Surrey were the champions of the inaugural Twenty20 Cup  •  Getty Images

2003
At first the Twenty20 Cup was viewed with the sniffiness of a maiden aunt at a shotgun wedding, but as with all the best shindigs, even the fuddy duddies soon found themselves tapping their feet to the beat.
The concept had been dismissed as a gimmick when it was launched in the spring of 2003, and worse than that, a marketing gimmick, for it was Stuart Robertson, the ECB's head of marketing, who was credited with coming up with the plan, ostensibly as a reaction to tumbling county audiences. But even before the first fortnight-long season was done and dusted, it was abundantly clear that a revolution had been spawned in the shires.
The ECB executives at the official launch in Kensington turned up looking hip and trendy (and distinctly uncomfortable) in their open-collared shirts, and this awkward attempt at melding tradition with innovation continued around the grounds, where pop and samba bands, jacuzzis, and speed-dating were just some of the attractions on offer, as brand-new audiences were lured through the turnstiles by whatever means possible.
It didn't take long, however, for the cricket to recapture centre stage - and for all the glitz and glamour of subsequent initiatives such as Stanford and the IPL, that fundamental truth has propelled the format towards the stratosphere.

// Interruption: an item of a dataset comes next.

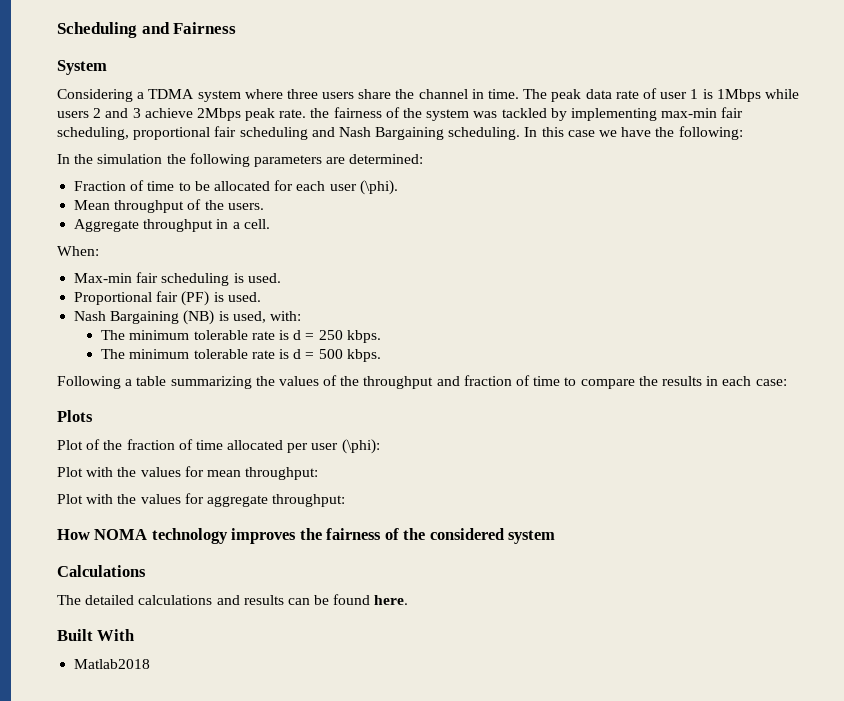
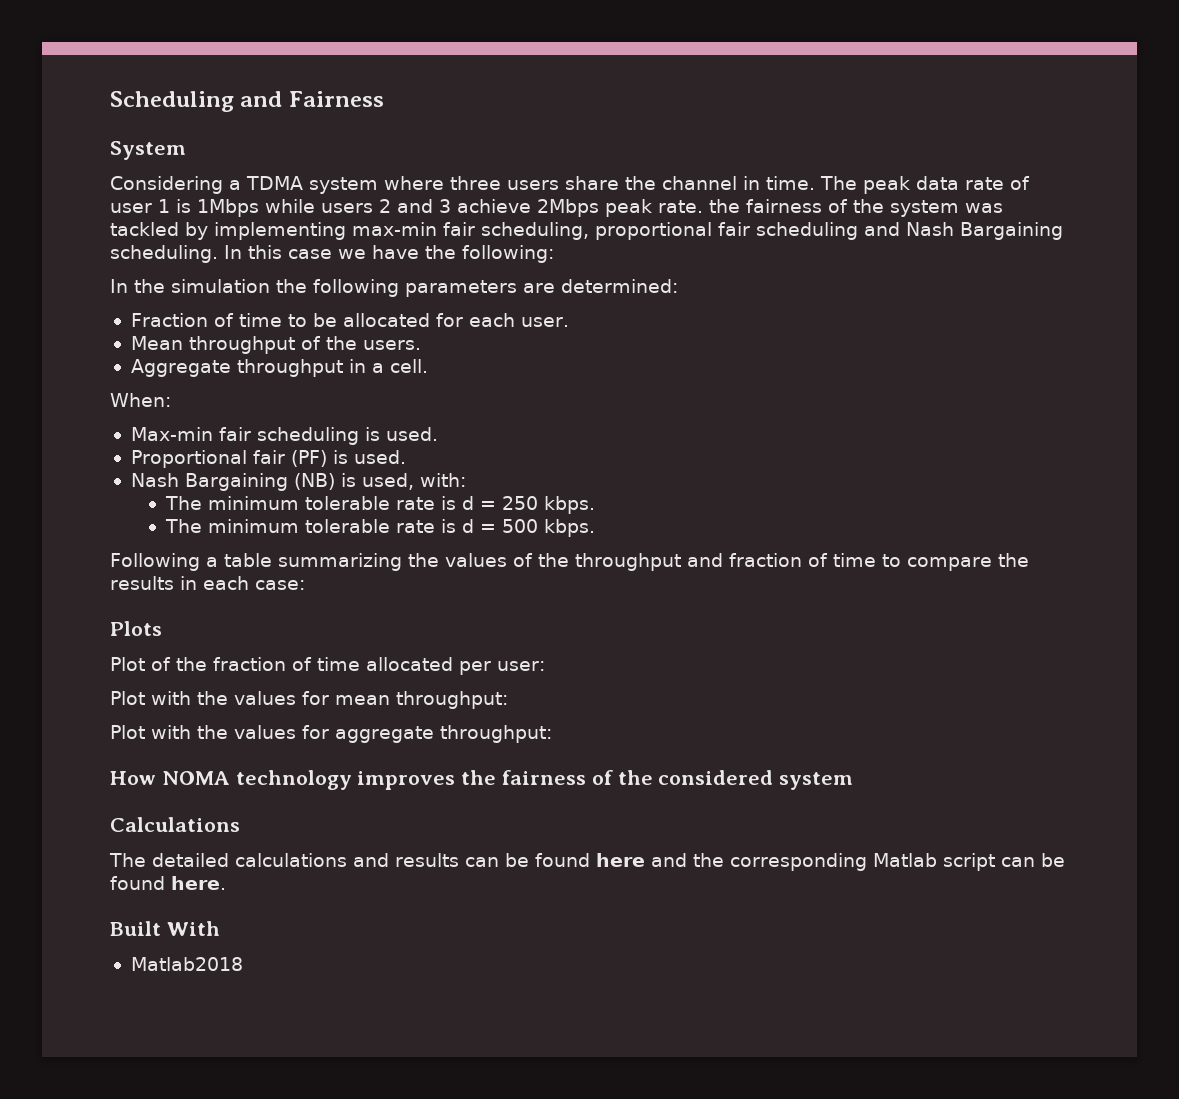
[329,180,398,195] user (\phi). -> [520,317,569,327] user.
[311,439,380,454] user (\phi): -> [497,661,545,671] user:
(371, 599) none -> [596,853,1065,871] [110,876,165,890] here and the corresponding Matlab script can be found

The inaugural Twenty20 Cup was won by Adam Hollioake's Surrey, who were at the time the finest limited-overs outfit in the land, and whose nine-wicket victory over Warwickshire at Trent Bridge was completed at 9.35pm, at the end of the longest day of cricket ever staged in England.
The star of the show was instructive as well. For all the fears that a 20-over slog would turn bowlers into cannon fodder, it was the medium pace of Jimmy Ormond that trumped the big-hitters. With his line, length and modicum of movement, Ormond was the very antithesis of a glamour-puss, but his match-winning figures of 4-0-11-4 proved from the start that it is a bowler's game after all.